Press coverage of the sexual exploitation of beneficiaries by Oxfam aid workers in Haiti was "completely distorted and out of all proportion", Clare Short, the former international development secretary, has told MPs.
Appearing before the International Development Select Committee yesterday, Short said she felt that the problem of sexual exploitation was not an issue confined solely to international development charities, but appeared to conflate the issue with workplace affairs.
"I think the way The Times covered this allegation about one man in Haiti was completely distorted and out of all proportion," Short said.
"It doesn’t mean what he did was acceptable. But when I graduated in 1968, university lecturers used to come on to young students. When I was an official in the Home Office, there was a senior official who tried it.
"I think if you went to The Times newspaper, there will be people who misuse their power."
The Times story, which came out in February, reported that in 2011 six Oxfam employees either resigned or were dismissed for sexually exploiting beneficiaries in the aftermath of the earthquake in Haiti.
The story received substantial coverage and led to significant and widespread condemnation of Oxfam’s response to the Haiti incident, including severe criticism of the charity from the current international development secretary, Penny Mordaunt.
Short told MPs that she felt that much of the response to the Oxfam crisis was based on people’s higher expectations of the charity sector and their workers.
"I think probably people quite rightly expect more of people working in development than they do of people working in other fields," she said. "So I’m not in any way trying to belittle taking it seriously.
"But I did think the hysterical response to The Times reporting, as though everyone working in development was morally disgusting and everyone was sexually abusing everyone, was way exaggerated and disproportionate. That’s what I’m saying."
She said that the government itself needed codes to prevent sexual misconduct and sexual exploitation in the aid sector "wasn’t an issue in any way, shape or form" during her six years in office from 1997.
"I don’t think it is a special problem in international development," she said. "In fact I think probably people are better morally motivated generally, but of course this is a human weakness."
When told by Pauline Latham, the Conservative MP for Mid Derbyshire and member of the committee, that it sounded like Short thought the issue did not matter, Short said: "I don’t think it doesn’t matter. I said I don’t think it’s a particular problem of the development world. I think it’s a problem across the world and all institutions.
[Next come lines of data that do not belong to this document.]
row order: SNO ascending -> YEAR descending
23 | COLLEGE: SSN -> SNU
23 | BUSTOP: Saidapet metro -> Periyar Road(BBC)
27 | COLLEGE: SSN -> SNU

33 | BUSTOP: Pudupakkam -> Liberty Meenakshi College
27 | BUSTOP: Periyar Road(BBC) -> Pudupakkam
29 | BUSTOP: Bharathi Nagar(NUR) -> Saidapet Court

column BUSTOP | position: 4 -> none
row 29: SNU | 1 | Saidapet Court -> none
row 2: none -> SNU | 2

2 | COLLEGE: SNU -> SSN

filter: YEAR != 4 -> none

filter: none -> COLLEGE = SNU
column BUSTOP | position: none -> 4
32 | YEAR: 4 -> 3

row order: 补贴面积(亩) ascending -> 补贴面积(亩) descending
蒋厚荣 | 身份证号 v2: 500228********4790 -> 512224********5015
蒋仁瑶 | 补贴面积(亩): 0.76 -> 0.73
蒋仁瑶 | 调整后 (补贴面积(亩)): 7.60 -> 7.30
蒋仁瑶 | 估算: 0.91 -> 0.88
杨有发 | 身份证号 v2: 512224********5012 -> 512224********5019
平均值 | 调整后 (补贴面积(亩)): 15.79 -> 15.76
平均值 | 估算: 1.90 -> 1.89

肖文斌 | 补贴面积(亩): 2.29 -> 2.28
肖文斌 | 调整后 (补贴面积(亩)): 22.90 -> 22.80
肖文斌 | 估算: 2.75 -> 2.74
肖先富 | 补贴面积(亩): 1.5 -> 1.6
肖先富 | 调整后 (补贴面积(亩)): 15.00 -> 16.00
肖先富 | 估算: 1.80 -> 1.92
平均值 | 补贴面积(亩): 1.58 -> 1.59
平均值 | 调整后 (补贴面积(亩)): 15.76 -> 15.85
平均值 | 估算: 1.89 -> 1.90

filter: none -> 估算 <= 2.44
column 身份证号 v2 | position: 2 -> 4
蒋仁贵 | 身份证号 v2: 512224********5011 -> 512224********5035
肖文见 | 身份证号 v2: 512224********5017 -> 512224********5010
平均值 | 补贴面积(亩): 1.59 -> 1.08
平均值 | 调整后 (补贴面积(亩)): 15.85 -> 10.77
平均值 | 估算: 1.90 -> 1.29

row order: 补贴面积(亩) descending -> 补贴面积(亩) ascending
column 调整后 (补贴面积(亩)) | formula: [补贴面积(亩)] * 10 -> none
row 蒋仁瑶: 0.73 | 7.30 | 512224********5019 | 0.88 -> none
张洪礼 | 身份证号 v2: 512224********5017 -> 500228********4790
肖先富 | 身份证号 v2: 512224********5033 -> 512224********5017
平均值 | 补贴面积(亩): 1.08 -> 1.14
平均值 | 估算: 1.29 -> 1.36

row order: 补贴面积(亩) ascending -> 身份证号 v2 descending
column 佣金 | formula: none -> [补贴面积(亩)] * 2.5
"Of course it’s a disgrace. But I’m saying I don’t think it will be confined to that sector."
Short also said she did not remember hearing about or reading a 2002 report about UN peacekeepers exploiting people in Sierra Leone.
At one point during the committee session yesterday she was handed a note from Andrew Mitchell, the Conservative former international development secretary who appeared in front of the committee alongside Short – it said that DfID officials provided formal advice to ministers on the 2002 report when it was published.
Short said that "I was a very hands-on minister; I read everything that moved, and I have no recollection of this", although she accepted the "timing of memory might be faulty".